[[ Information provided open ]]

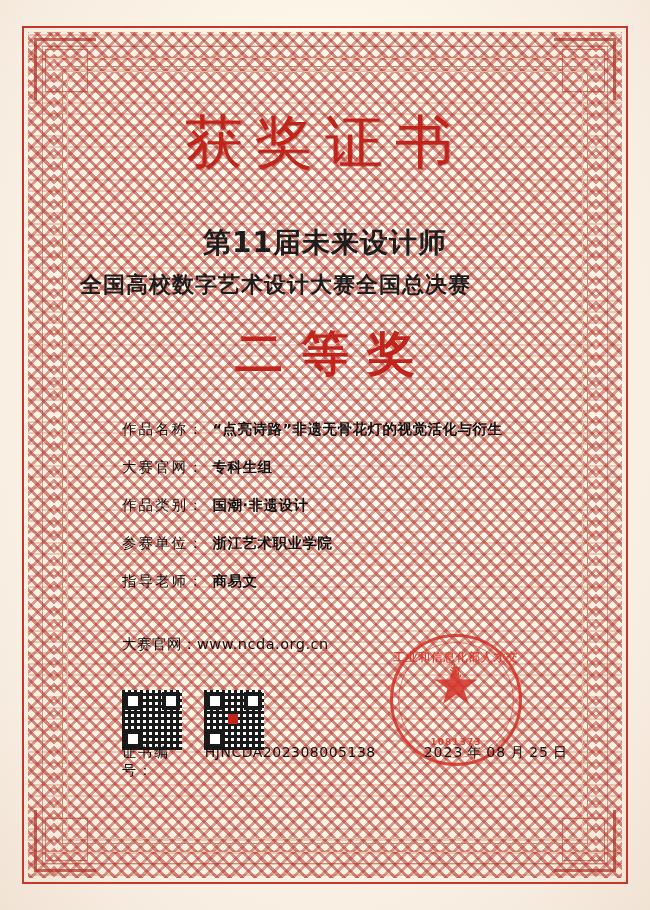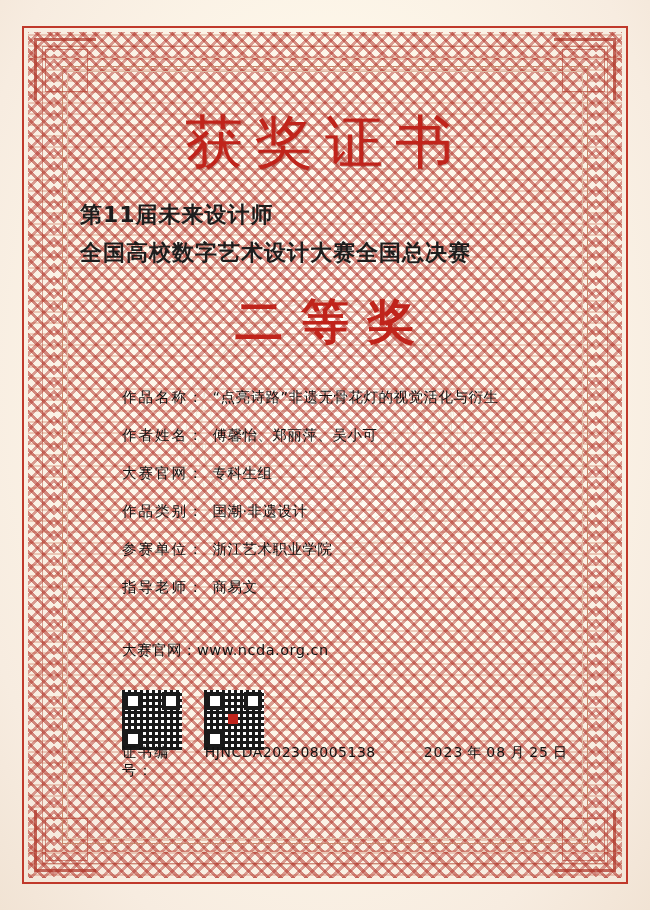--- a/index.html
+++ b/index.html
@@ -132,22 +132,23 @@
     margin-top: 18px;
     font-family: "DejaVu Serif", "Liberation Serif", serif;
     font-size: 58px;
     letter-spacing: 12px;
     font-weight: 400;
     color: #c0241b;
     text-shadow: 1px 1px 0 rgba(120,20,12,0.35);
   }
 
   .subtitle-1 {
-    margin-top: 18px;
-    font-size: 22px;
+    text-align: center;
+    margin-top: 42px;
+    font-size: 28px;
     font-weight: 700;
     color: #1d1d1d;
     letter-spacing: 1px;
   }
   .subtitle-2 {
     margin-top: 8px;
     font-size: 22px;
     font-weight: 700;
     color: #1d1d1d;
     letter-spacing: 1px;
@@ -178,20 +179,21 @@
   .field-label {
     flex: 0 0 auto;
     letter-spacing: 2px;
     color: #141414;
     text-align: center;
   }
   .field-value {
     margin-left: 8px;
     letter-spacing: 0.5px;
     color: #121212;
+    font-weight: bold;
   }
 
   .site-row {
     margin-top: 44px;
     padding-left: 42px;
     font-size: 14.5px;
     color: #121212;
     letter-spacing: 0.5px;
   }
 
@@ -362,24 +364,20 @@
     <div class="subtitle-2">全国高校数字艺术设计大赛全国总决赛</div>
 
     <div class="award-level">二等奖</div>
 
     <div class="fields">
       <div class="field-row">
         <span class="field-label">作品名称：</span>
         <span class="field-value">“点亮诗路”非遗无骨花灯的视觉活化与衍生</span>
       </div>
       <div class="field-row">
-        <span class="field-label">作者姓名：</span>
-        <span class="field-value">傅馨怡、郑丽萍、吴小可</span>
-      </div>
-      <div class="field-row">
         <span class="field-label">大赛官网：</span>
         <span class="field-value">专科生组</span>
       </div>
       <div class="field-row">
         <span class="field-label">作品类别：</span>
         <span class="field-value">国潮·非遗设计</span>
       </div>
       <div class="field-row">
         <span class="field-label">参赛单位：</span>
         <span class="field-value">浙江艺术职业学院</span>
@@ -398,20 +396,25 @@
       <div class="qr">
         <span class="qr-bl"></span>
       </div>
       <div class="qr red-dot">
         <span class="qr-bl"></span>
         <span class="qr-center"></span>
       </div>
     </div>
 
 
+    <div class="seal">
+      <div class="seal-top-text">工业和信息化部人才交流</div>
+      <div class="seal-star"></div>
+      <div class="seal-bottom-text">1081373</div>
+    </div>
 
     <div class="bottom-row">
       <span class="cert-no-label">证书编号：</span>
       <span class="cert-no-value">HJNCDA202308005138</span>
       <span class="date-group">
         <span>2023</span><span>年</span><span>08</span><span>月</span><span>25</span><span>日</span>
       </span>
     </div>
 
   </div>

[[ Information provided closed ]]

▸ **Exercise requirements**: Only the records themselves, retyped exactly, belong in the answer; please leave all images behind.

▸ **Task response**:
--- a/index.html
+++ b/index.html
@@ -132,22 +132,23 @@
     margin-top: 18px;
     font-family: "DejaVu Serif", "Liberation Serif", serif;
     font-size: 58px;
     letter-spacing: 12px;
     font-weight: 400;
     color: #c0241b;
     text-shadow: 1px 1px 0 rgba(120,20,12,0.35);
   }
 
   .subtitle-1 {
-    margin-top: 18px;
-    font-size: 22px;
+    text-align: center;
+    margin-top: 42px;
+    font-size: 28px;
     font-weight: 700;
     color: #1d1d1d;
     letter-spacing: 1px;
   }
   .subtitle-2 {
     margin-top: 8px;
     font-size: 22px;
     font-weight: 700;
     color: #1d1d1d;
     letter-spacing: 1px;
@@ -178,20 +179,21 @@
   .field-label {
     flex: 0 0 auto;
     letter-spacing: 2px;
     color: #141414;
     text-align: center;
   }
   .field-value {
     margin-left: 8px;
     letter-spacing: 0.5px;
     color: #121212;
+    font-weight: bold;
   }
 
   .site-row {
     margin-top: 44px;
     padding-left: 42px;
     font-size: 14.5px;
     color: #121212;
     letter-spacing: 0.5px;
   }
 
@@ -362,24 +364,20 @@
     <div class="subtitle-2">全国高校数字艺术设计大赛全国总决赛</div>
 
     <div class="award-level">二等奖</div>
 
     <div class="fields">
       <div class="field-row">
         <span class="field-label">作品名称：</span>
         <span class="field-value">“点亮诗路”非遗无骨花灯的视觉活化与衍生</span>
       </div>
       <div class="field-row">
-        <span class="field-label">作者姓名：</span>
-        <span class="field-value">傅馨怡、郑丽萍、吴小可</span>
-      </div>
-      <div class="field-row">
         <span class="field-label">大赛官网：</span>
         <span class="field-value">专科生组</span>
       </div>
       <div class="field-row">
         <span class="field-label">作品类别：</span>
         <span class="field-value">国潮·非遗设计</span>
       </div>
       <div class="field-row">
         <span class="field-label">参赛单位：</span>
         <span class="field-value">浙江艺术职业学院</span>
@@ -398,20 +396,25 @@
       <div class="qr">
         <span class="qr-bl"></span>
       </div>
       <div class="qr red-dot">
         <span class="qr-bl"></span>
         <span class="qr-center"></span>
       </div>
     </div>
 
 
+    <div class="seal">
+      <div class="seal-top-text">工业和信息化部人才交流</div>
+      <div class="seal-star"></div>
+      <div class="seal-bottom-text">1081373</div>
+    </div>
 
     <div class="bottom-row">
       <span class="cert-no-label">证书编号：</span>
       <span class="cert-no-value">HJNCDA202308005138</span>
       <span class="date-group">
         <span>2023</span><span>年</span><span>08</span><span>月</span><span>25</span><span>日</span>
       </span>
     </div>
 
   </div>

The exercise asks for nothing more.